Input records —
· · · · · · ·

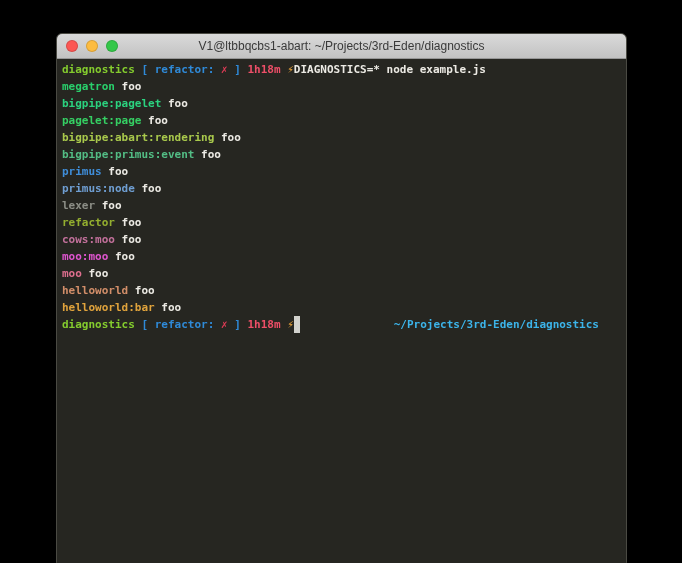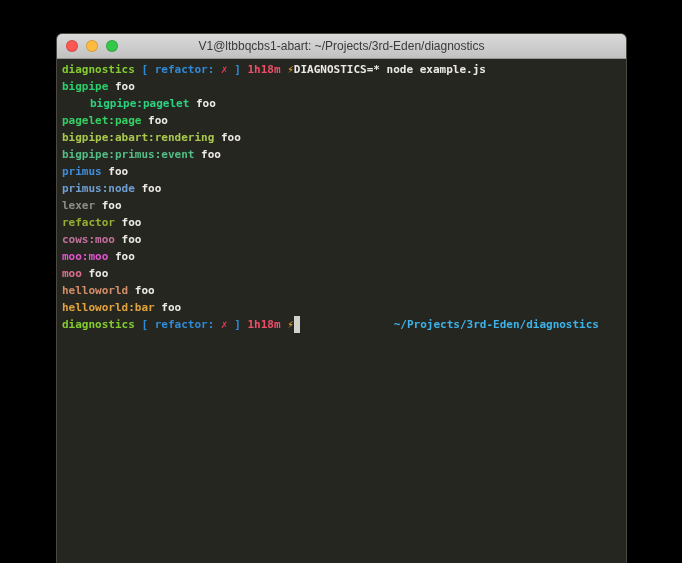--- a/index.html
+++ b/index.html
@@ -50,7 +50,7 @@
     </div>
     <div class="term" style="background: rgb(38, 38, 33);">
         <div class="line"><span class="seg-group"><span style="color: rgb(132, 204, 46);">diagnostics</span><span style="color: rgb(47, 138, 216);"> [ refactor: </span><span style="color: rgb(221, 59, 85);">✗</span><span style="color: rgb(47, 138, 216);"> ] </span><span style="color: rgb(238, 79, 104);">1h18m</span><span style="color: rgb(236, 234, 228);"> </span><span style="color: rgb(242, 169, 59);">⚡</span><span style="color: rgb(236, 234, 228);">DIAGNOSTICS=* node example.js</span></span></div>
-        <div class="line"><span class="seg-group"><span style="color: rgb(41, 208, 108);">bigpipe</span><span style="color: rgb(236, 234, 228);"> foo</span></span></div>
+        <div class="line"><span class="seg-group"><span style="color: rgb(41, 208, 108);">megatron</span><span style="color: rgb(236, 234, 228);"> foo</span></span></div>
         <div class="line"><span class="seg-group"><span style="color: rgb(43, 210, 127); margin-left: 28px;">bigpipe:pagelet</span><span style="color: rgb(236, 234, 228);"> foo</span></span></div>
         <div class="line"><span class="seg-group"><span style="color: rgb(53, 207, 99);">pagelet:page</span><span style="color: rgb(236, 234, 228);"> foo</span></span></div>
         <div class="line"><span class="seg-group"><span style="color: rgb(169, 201, 76);">bigpipe:abart:rendering</span><span style="color: rgb(236, 234, 228);"> foo</span></span></div>

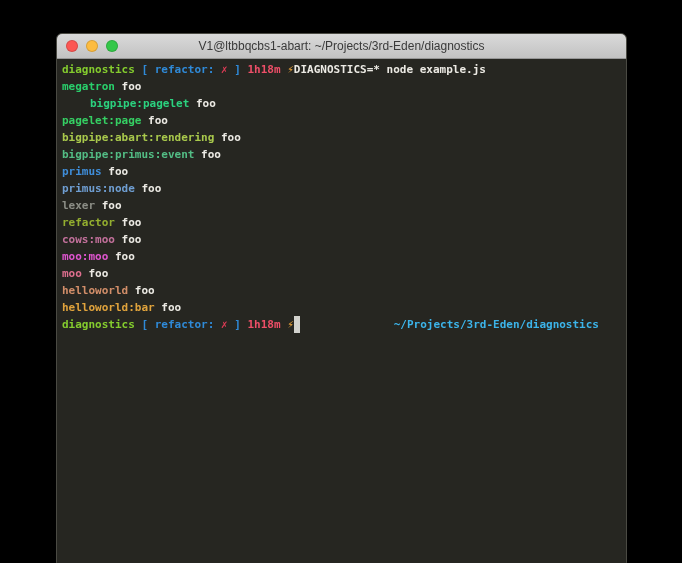--- a/index.html
+++ b/index.html
@@ -51,7 +51,7 @@
     <div class="term" style="background: rgb(38, 38, 33);">
         <div class="line"><span class="seg-group"><span style="color: rgb(132, 204, 46);">diagnostics</span><span style="color: rgb(47, 138, 216);"> [ refactor: </span><span style="color: rgb(221, 59, 85);">✗</span><span style="color: rgb(47, 138, 216);"> ] </span><span style="color: rgb(238, 79, 104);">1h18m</span><span style="color: rgb(236, 234, 228);"> </span><span style="color: rgb(242, 169, 59);">⚡</span><span style="color: rgb(236, 234, 228);">DIAGNOSTICS=* node example.js</span></span></div>
         <div class="line"><span class="seg-group"><span style="color: rgb(41, 208, 108);">megatron</span><span style="color: rgb(236, 234, 228);"> foo</span></span></div>
-        <div class="line"><span class="seg-group"><span style="color: rgb(43, 210, 127); margin-left: 28px;">bigpipe:pagelet</span><span style="color: rgb(236, 234, 228);"> foo</span></span></div>
+        <div class="line"><span class="seg-group"><span style="color: rgb(43, 210, 127);">bigpipe:pagelet</span><span style="color: rgb(236, 234, 228);"> foo</span></span></div>
         <div class="line"><span class="seg-group"><span style="color: rgb(53, 207, 99);">pagelet:page</span><span style="color: rgb(236, 234, 228);"> foo</span></span></div>
         <div class="line"><span class="seg-group"><span style="color: rgb(169, 201, 76);">bigpipe:abart:rendering</span><span style="color: rgb(236, 234, 228);"> foo</span></span></div>
         <div class="line"><span class="seg-group"><span style="color: rgb(83, 189, 133);">bigpipe:primus:event</span><span style="color: rgb(236, 234, 228);"> foo</span></span></div>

· · · · · · ·

Your instructions — Go through the data above line by line, count those that contain the string "megatron", and reply with the count only.

Solution below — 2